Born Lima, OH, 1956.  Lives Columbus, OH

(the capacity of absorption), 1988/96
Copper pipes, glasses, magnets, motors, electronic controller, water, microphone
Dimensions variable
Collection Miami Art Museum, gift of Mimi Floback

Credit line: Reproduced with the permission of the artist
Photo credit: Sid Hoeltzell

Ann Hamilton creates full-scale environments that immerse viewers in the tangible (pennies, teeth, honey, flowers, and candles) and the intangible (sound, aroma, language, memory, light, and time). Typically, the relics left over from these temporary works are later reconfigured into permanent sculptures. The resulting objects reflect Hamilton's sensitivity to materials while capturing her poetic take on the ephemeral.

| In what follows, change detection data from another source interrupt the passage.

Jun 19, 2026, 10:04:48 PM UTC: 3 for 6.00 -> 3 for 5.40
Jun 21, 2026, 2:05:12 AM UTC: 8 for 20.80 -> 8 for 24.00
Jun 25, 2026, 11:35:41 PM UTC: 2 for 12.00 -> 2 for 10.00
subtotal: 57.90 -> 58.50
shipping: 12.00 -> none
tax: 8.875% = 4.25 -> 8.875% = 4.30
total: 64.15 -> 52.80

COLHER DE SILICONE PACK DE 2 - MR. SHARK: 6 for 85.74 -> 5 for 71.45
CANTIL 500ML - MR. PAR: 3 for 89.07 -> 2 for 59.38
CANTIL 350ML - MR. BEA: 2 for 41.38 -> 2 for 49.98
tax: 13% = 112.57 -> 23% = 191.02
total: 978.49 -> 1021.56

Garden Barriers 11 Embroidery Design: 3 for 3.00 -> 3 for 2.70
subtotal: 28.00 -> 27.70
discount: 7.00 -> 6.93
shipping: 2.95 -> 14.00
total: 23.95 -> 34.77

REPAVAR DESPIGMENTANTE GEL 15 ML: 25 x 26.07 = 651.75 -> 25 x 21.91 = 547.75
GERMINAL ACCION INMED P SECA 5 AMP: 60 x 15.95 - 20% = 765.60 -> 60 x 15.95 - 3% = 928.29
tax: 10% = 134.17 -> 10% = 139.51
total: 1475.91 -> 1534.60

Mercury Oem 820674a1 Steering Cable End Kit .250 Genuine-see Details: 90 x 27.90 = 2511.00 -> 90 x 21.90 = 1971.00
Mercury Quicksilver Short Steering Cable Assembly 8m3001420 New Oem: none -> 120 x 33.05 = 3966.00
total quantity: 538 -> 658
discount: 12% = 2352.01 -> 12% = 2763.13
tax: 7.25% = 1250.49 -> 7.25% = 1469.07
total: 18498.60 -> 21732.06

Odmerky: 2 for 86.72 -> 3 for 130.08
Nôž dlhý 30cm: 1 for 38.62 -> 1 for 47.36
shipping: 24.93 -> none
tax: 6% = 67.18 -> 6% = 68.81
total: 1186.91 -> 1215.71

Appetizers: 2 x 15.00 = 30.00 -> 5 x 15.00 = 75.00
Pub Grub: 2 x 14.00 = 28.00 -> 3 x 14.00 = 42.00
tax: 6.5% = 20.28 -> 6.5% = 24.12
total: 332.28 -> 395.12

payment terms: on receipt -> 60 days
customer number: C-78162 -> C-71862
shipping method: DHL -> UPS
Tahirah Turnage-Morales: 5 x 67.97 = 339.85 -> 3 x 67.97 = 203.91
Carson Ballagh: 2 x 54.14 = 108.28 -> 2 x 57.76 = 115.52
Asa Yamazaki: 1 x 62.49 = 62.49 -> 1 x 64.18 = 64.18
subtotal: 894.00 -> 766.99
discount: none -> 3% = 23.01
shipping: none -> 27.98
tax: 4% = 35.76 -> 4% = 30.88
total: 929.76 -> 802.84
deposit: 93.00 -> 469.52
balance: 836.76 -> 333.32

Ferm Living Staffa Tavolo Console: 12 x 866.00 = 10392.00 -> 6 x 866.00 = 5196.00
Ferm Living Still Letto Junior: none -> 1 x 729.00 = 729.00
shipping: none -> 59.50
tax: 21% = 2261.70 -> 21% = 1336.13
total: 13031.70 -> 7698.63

(the capacity of absorption) was one of several parts comprising Hamilton's first solo museum installation at the Museum of Contemporary Art in Los Angeles in 1988. In 1996, the artist reconfigured this element into a sculptural installation divided into three editions. From a distance, the thirty drinking glasses arranged on shelves and copper pipes protruding from the wall resemble notes on a sheet of music. The humming noise is the sound of water whirling in a circular motion inside each glass in small vortexes. The vortexes are created by a magnet in each glass spinning in reaction to another magnet within the shelf that is activated by a motor. When visitors speak into the vintage telephone receiver mounted on a nearby wall, the magnets slow, the water stills, and the humming sound diminishes. The louder and slower that one speaks, the quieter and more still the vortexes become, until there is silence. Thus it is the literal participation of visitors themselves that constitutes the work's most dynamic aspect.